From the line that contains "English (100%)- Jean-Pierre Hundhausen" to the final line of the entries, return every line exactly and leave out all others.

------ Data for review

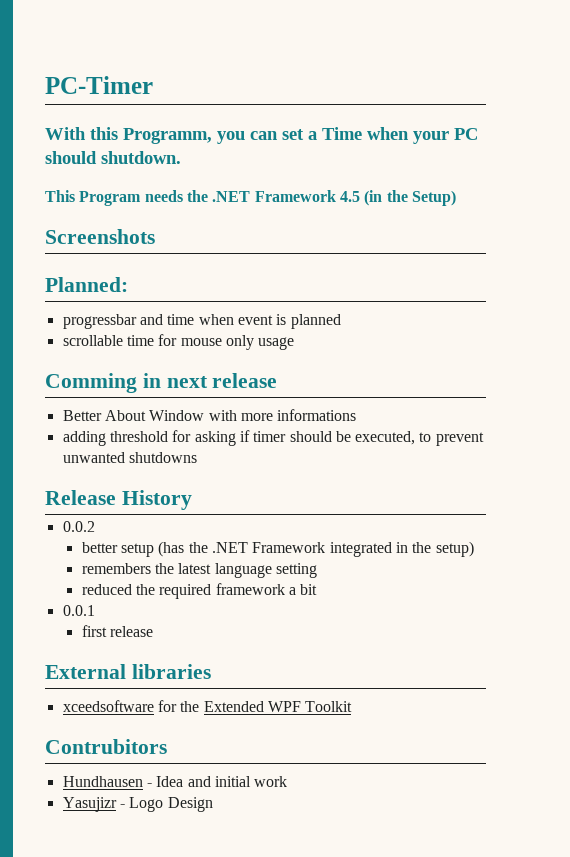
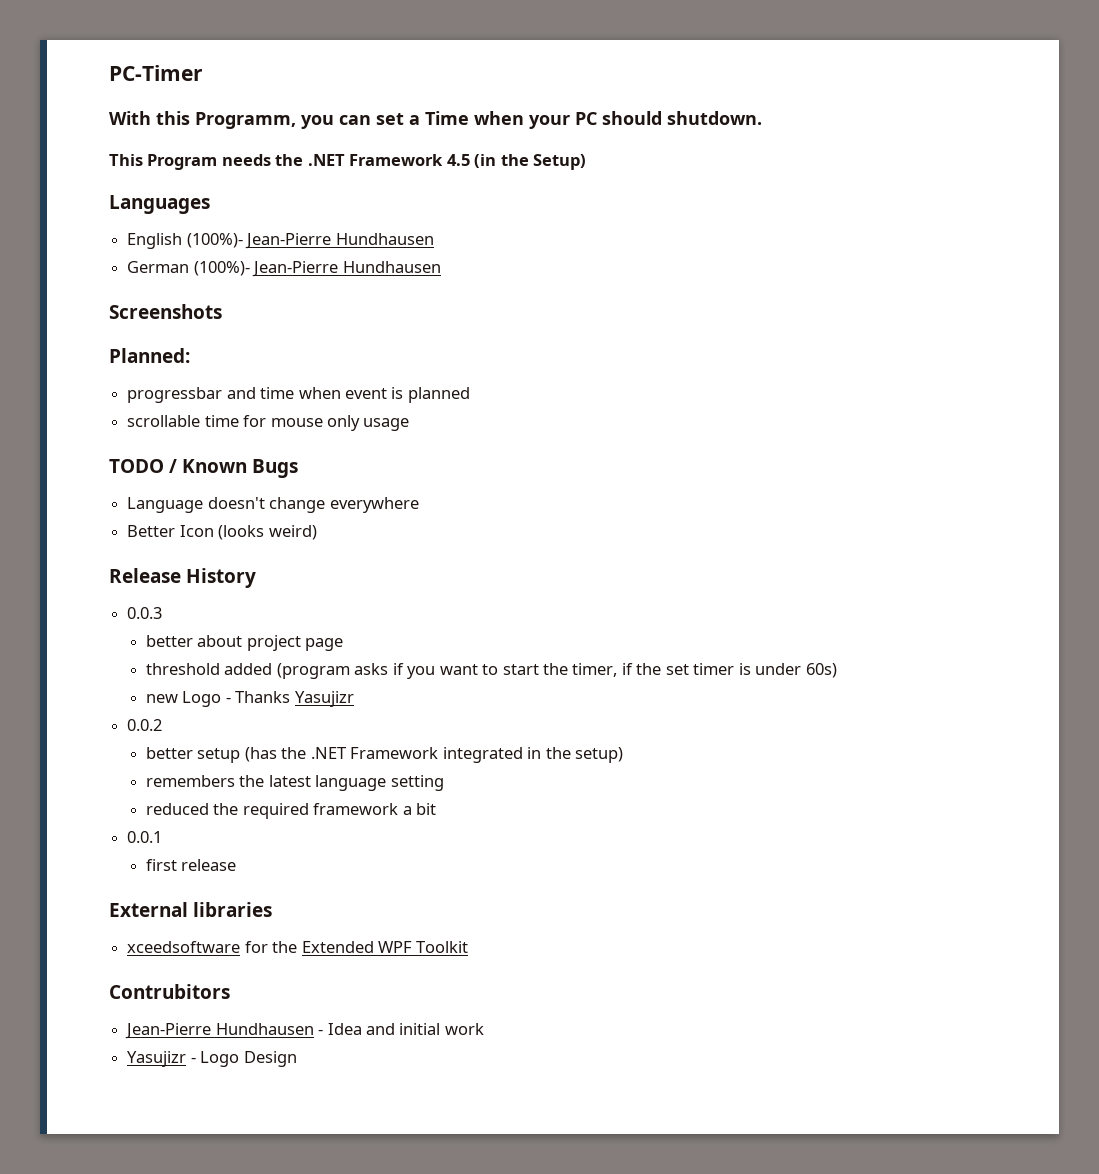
+ Languages
+ English (100%)- Jean-Pierre Hundhausen
+ German (100%)- Jean-Pierre Hundhausen
- Comming in next release
- Better About Window with more informations
- adding threshold for asking if timer should be executed, to prevent unwanted shutdowns
+ TODO / Known Bugs
+ Language doesn't change everywhere
+ Better Icon (looks weird)
  Release History
+ 0.0.3
+ better about project page
+ threshold added (program asks if you want to start the timer, if the set timer is under 60s)
+ new Logo - Thanks Yasujizr
- Hundhausen - Idea and initial work
+ Jean-Pierre Hundhausen - Idea and initial work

------------

▶ Task output
+ English (100%)- Jean-Pierre Hundhausen
+ German (100%)- Jean-Pierre Hundhausen
- Comming in next release
- Better About Window with more informations
- adding threshold for asking if timer should be executed, to prevent unwanted shutdowns
+ TODO / Known Bugs
+ Language doesn't change everywhere
+ Better Icon (looks weird)
  Release History
+ 0.0.3
+ better about project page
+ threshold added (program asks if you want to start the timer, if the set timer is under 60s)
+ new Logo - Thanks Yasujizr
- Hundhausen - Idea and initial work
+ Jean-Pierre Hundhausen - Idea and initial work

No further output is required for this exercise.